**Problem description:** The pictures must be left out, while the rest of the data is copied exactly.

-- Opening Marker --

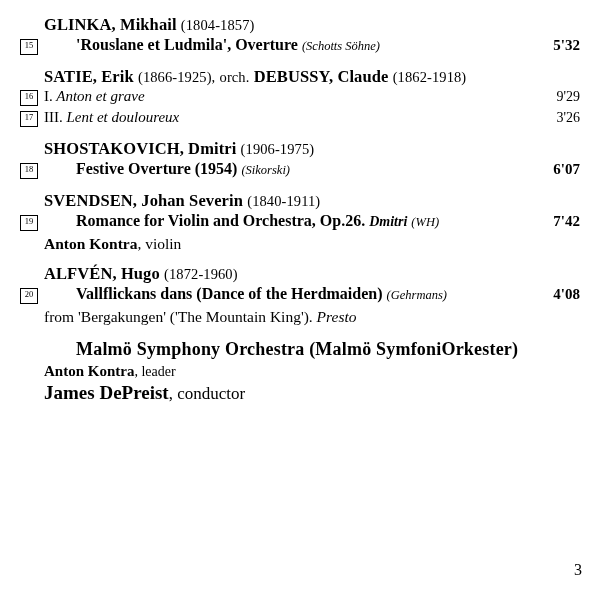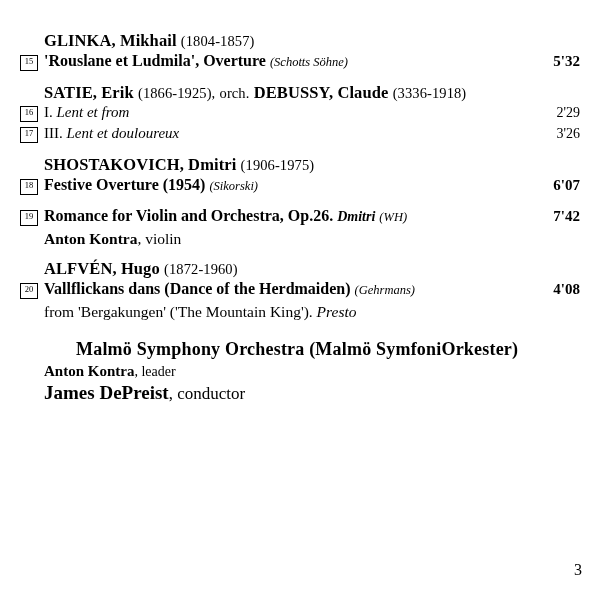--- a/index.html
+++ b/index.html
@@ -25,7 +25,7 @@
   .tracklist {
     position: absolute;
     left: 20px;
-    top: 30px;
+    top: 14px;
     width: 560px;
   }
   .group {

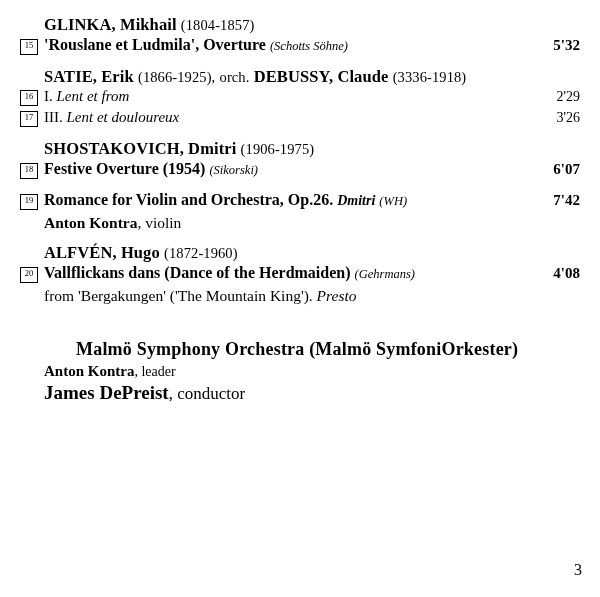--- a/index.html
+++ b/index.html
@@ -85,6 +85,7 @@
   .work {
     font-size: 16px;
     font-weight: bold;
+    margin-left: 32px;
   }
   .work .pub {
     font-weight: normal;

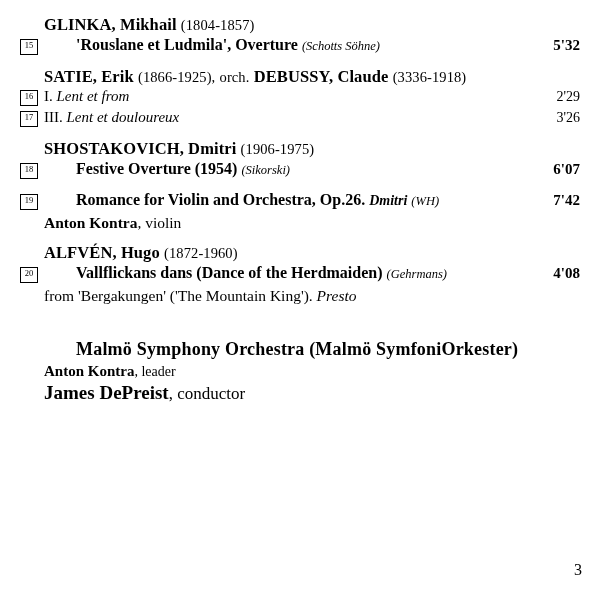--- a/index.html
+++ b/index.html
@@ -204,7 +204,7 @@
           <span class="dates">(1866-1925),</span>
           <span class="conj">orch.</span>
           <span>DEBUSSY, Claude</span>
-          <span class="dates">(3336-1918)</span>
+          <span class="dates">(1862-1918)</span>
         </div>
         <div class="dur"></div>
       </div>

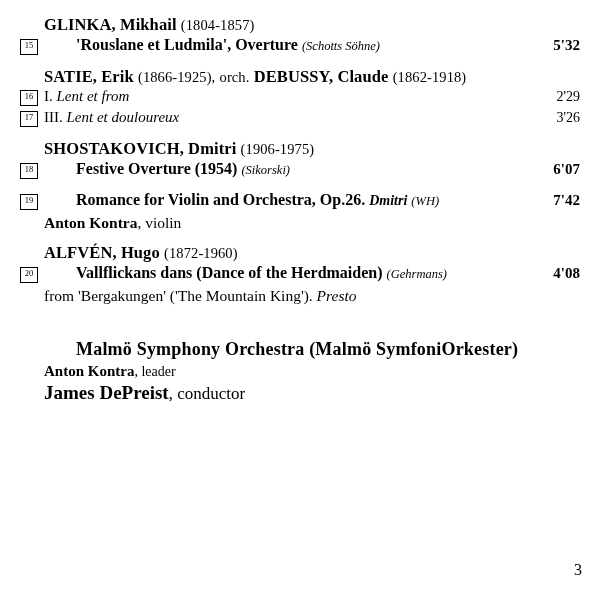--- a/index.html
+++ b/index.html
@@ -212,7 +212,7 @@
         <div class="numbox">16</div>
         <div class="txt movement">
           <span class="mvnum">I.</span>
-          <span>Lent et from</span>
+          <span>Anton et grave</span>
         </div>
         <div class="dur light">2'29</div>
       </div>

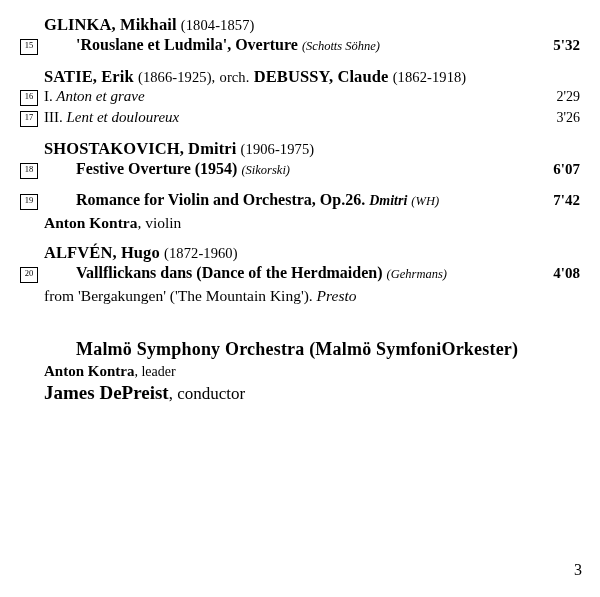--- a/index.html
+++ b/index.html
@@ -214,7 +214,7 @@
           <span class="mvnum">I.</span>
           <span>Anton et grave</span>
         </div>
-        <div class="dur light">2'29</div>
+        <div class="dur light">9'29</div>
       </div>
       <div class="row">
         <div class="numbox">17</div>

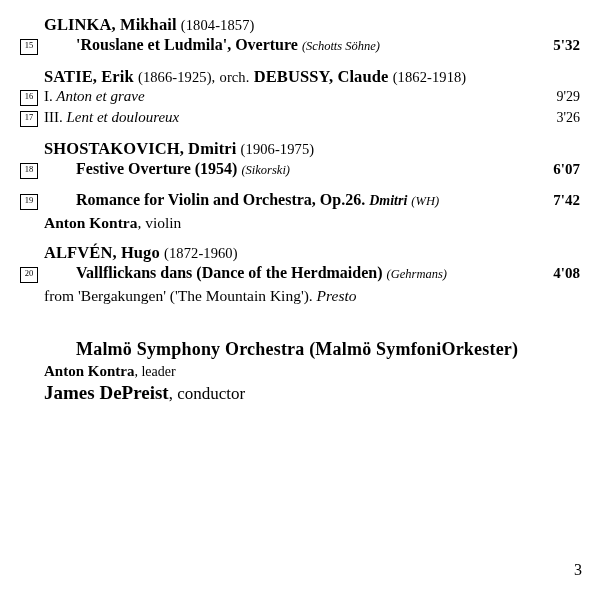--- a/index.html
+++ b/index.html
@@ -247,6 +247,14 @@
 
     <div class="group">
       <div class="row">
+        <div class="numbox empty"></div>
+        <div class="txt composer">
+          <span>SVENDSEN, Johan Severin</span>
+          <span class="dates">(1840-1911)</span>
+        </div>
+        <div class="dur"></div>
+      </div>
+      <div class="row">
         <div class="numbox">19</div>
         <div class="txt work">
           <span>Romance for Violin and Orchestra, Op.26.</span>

-- Closing Marker --

**Completed task:**
--- a/index.html
+++ b/index.html
@@ -25,7 +25,7 @@
   .tracklist {
     position: absolute;
     left: 20px;
-    top: 30px;
+    top: 14px;
     width: 560px;
   }
   .group {

--- a/index.html
+++ b/index.html
@@ -85,6 +85,7 @@
   .work {
     font-size: 16px;
     font-weight: bold;
+    margin-left: 32px;
   }
   .work .pub {
     font-weight: normal;

--- a/index.html
+++ b/index.html
@@ -204,7 +204,7 @@
           <span class="dates">(1866-1925),</span>
           <span class="conj">orch.</span>
           <span>DEBUSSY, Claude</span>
-          <span class="dates">(3336-1918)</span>
+          <span class="dates">(1862-1918)</span>
         </div>
         <div class="dur"></div>
       </div>

--- a/index.html
+++ b/index.html
@@ -212,7 +212,7 @@
         <div class="numbox">16</div>
         <div class="txt movement">
           <span class="mvnum">I.</span>
-          <span>Lent et from</span>
+          <span>Anton et grave</span>
         </div>
         <div class="dur light">2'29</div>
       </div>

--- a/index.html
+++ b/index.html
@@ -214,7 +214,7 @@
           <span class="mvnum">I.</span>
           <span>Anton et grave</span>
         </div>
-        <div class="dur light">2'29</div>
+        <div class="dur light">9'29</div>
       </div>
       <div class="row">
         <div class="numbox">17</div>

--- a/index.html
+++ b/index.html
@@ -247,6 +247,14 @@
 
     <div class="group">
       <div class="row">
+        <div class="numbox empty"></div>
+        <div class="txt composer">
+          <span>SVENDSEN, Johan Severin</span>
+          <span class="dates">(1840-1911)</span>
+        </div>
+        <div class="dur"></div>
+      </div>
+      <div class="row">
         <div class="numbox">19</div>
         <div class="txt work">
           <span>Romance for Violin and Orchestra, Op.26.</span>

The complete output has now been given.